→ EXERCISE INSTRUCTIONS
The answer must be an exact restatement of all the data.

→ EXERCISE INPUTS
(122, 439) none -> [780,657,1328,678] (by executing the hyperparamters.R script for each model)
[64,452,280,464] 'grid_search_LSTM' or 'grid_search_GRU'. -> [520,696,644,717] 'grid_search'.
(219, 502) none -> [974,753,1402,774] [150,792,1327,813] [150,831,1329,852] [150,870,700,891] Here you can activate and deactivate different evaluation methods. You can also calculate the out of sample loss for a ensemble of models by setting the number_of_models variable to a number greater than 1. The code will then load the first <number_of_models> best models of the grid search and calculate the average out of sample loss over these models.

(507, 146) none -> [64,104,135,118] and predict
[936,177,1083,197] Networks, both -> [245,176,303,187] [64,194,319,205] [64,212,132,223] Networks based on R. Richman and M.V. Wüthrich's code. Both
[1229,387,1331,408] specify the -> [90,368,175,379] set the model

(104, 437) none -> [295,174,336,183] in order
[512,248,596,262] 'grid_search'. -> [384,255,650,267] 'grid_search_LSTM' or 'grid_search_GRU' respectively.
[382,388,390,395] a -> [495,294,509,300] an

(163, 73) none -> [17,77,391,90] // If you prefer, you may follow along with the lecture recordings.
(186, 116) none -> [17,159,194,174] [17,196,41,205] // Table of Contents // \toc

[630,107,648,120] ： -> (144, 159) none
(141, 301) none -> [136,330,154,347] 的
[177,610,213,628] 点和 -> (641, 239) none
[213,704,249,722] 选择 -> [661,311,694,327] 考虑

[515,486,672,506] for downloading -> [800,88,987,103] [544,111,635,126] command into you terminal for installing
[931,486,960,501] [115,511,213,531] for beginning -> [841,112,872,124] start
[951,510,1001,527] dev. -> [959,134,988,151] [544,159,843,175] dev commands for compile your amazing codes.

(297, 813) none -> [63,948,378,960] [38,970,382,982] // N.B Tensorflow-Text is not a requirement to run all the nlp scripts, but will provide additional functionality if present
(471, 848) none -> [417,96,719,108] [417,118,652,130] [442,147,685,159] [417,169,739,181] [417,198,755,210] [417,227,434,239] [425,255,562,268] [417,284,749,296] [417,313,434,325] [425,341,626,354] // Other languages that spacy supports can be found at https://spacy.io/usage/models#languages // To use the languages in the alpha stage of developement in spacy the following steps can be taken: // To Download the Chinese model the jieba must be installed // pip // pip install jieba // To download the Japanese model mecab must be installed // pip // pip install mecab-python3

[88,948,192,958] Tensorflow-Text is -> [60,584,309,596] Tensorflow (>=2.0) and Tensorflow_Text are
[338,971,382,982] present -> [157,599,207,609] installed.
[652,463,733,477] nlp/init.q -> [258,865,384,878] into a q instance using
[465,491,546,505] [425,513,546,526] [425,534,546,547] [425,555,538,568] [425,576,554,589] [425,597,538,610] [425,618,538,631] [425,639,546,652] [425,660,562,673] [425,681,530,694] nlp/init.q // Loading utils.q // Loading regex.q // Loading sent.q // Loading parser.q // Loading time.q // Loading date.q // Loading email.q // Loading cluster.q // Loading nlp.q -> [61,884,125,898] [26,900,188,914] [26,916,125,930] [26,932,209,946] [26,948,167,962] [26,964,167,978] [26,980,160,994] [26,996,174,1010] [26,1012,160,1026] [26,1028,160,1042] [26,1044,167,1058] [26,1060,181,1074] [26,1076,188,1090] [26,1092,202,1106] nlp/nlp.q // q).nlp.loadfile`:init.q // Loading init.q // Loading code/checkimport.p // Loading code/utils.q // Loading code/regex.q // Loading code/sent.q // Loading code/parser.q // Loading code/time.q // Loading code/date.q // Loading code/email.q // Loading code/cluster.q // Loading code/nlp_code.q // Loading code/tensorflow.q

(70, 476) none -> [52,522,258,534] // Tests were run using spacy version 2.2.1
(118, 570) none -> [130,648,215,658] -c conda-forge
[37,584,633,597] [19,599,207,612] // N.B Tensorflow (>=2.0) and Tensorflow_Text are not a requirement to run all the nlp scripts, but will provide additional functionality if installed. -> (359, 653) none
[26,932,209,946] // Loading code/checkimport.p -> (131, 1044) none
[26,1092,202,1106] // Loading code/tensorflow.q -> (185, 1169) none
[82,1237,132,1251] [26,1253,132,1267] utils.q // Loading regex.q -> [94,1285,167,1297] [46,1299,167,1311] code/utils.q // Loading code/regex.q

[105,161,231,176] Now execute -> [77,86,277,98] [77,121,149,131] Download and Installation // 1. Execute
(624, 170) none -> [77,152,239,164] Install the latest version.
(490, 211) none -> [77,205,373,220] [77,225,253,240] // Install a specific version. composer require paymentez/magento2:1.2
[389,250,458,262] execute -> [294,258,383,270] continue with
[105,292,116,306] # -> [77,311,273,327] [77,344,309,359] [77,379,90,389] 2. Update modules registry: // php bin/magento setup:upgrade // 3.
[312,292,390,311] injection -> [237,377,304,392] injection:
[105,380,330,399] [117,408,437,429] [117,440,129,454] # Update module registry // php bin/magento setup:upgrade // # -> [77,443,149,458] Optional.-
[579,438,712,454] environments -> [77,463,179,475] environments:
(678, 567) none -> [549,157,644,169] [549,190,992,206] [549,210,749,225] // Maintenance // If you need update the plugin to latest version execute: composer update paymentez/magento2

→ ANSWER AREA
(122, 439) none -> [780,657,1328,678] (by executing the hyperparamters.R script for each model)
[64,452,280,464] 'grid_search_LSTM' or 'grid_search_GRU'. -> [520,696,644,717] 'grid_search'.
(219, 502) none -> [974,753,1402,774] [150,792,1327,813] [150,831,1329,852] [150,870,700,891] Here you can activate and deactivate different evaluation methods. You can also calculate the out of sample loss for a ensemble of models by setting the number_of_models variable to a number greater than 1. The code will then load the first <number_of_models> best models of the grid search and calculate the average out of sample loss over these models.

(507, 146) none -> [64,104,135,118] and predict
[936,177,1083,197] Networks, both -> [245,176,303,187] [64,194,319,205] [64,212,132,223] Networks based on R. Richman and M.V. Wüthrich's code. Both
[1229,387,1331,408] specify the -> [90,368,175,379] set the model

(104, 437) none -> [295,174,336,183] in order
[512,248,596,262] 'grid_search'. -> [384,255,650,267] 'grid_search_LSTM' or 'grid_search_GRU' respectively.
[382,388,390,395] a -> [495,294,509,300] an

(163, 73) none -> [17,77,391,90] // If you prefer, you may follow along with the lecture recordings.
(186, 116) none -> [17,159,194,174] [17,196,41,205] // Table of Contents // \toc

[630,107,648,120] ： -> (144, 159) none
(141, 301) none -> [136,330,154,347] 的
[177,610,213,628] 点和 -> (641, 239) none
[213,704,249,722] 选择 -> [661,311,694,327] 考虑

[515,486,672,506] for downloading -> [800,88,987,103] [544,111,635,126] command into you terminal for installing
[931,486,960,501] [115,511,213,531] for beginning -> [841,112,872,124] start
[951,510,1001,527] dev. -> [959,134,988,151] [544,159,843,175] dev commands for compile your amazing codes.

(297, 813) none -> [63,948,378,960] [38,970,382,982] // N.B Tensorflow-Text is not a requirement to run all the nlp scripts, but will provide additional functionality if present
(471, 848) none -> [417,96,719,108] [417,118,652,130] [442,147,685,159] [417,169,739,181] [417,198,755,210] [417,227,434,239] [425,255,562,268] [417,284,749,296] [417,313,434,325] [425,341,626,354] // Other languages that spacy supports can be found at https://spacy.io/usage/models#languages // To use the languages in the alpha stage of developement in spacy the following steps can be taken: // To Download the Chinese model the jieba must be installed // pip // pip install jieba // To download the Japanese model mecab must be installed // pip // pip install mecab-python3

[88,948,192,958] Tensorflow-Text is -> [60,584,309,596] Tensorflow (>=2.0) and Tensorflow_Text are
[338,971,382,982] present -> [157,599,207,609] installed.
[652,463,733,477] nlp/init.q -> [258,865,384,878] into a q instance using
[465,491,546,505] [425,513,546,526] [425,534,546,547] [425,555,538,568] [425,576,554,589] [425,597,538,610] [425,618,538,631] [425,639,546,652] [425,660,562,673] [425,681,530,694] nlp/init.q // Loading utils.q // Loading regex.q // Loading sent.q // Loading parser.q // Loading time.q // Loading date.q // Loading email.q // Loading cluster.q // Loading nlp.q -> [61,884,125,898] [26,900,188,914] [26,916,125,930] [26,932,209,946] [26,948,167,962] [26,964,167,978] [26,980,160,994] [26,996,174,1010] [26,1012,160,1026] [26,1028,160,1042] [26,1044,167,1058] [26,1060,181,1074] [26,1076,188,1090] [26,1092,202,1106] nlp/nlp.q // q).nlp.loadfile`:init.q // Loading init.q // Loading code/checkimport.p // Loading code/utils.q // Loading code/regex.q // Loading code/sent.q // Loading code/parser.q // Loading code/time.q // Loading code/date.q // Loading code/email.q // Loading code/cluster.q // Loading code/nlp_code.q // Loading code/tensorflow.q

(70, 476) none -> [52,522,258,534] // Tests were run using spacy version 2.2.1
(118, 570) none -> [130,648,215,658] -c conda-forge
[37,584,633,597] [19,599,207,612] // N.B Tensorflow (>=2.0) and Tensorflow_Text are not a requirement to run all the nlp scripts, but will provide additional functionality if installed. -> (359, 653) none
[26,932,209,946] // Loading code/checkimport.p -> (131, 1044) none
[26,1092,202,1106] // Loading code/tensorflow.q -> (185, 1169) none
[82,1237,132,1251] [26,1253,132,1267] utils.q // Loading regex.q -> [94,1285,167,1297] [46,1299,167,1311] code/utils.q // Loading code/regex.q

[105,161,231,176] Now execute -> [77,86,277,98] [77,121,149,131] Download and Installation // 1. Execute
(624, 170) none -> [77,152,239,164] Install the latest version.
(490, 211) none -> [77,205,373,220] [77,225,253,240] // Install a specific version. composer require paymentez/magento2:1.2
[389,250,458,262] execute -> [294,258,383,270] continue with
[105,292,116,306] # -> [77,311,273,327] [77,344,309,359] [77,379,90,389] 2. Update modules registry: // php bin/magento setup:upgrade // 3.
[312,292,390,311] injection -> [237,377,304,392] injection:
[105,380,330,399] [117,408,437,429] [117,440,129,454] # Update module registry // php bin/magento setup:upgrade // # -> [77,443,149,458] Optional.-
[579,438,712,454] environments -> [77,463,179,475] environments:
(678, 567) none -> [549,157,644,169] [549,190,992,206] [549,210,749,225] // Maintenance // If you need update the plugin to latest version execute: composer update paymentez/magento2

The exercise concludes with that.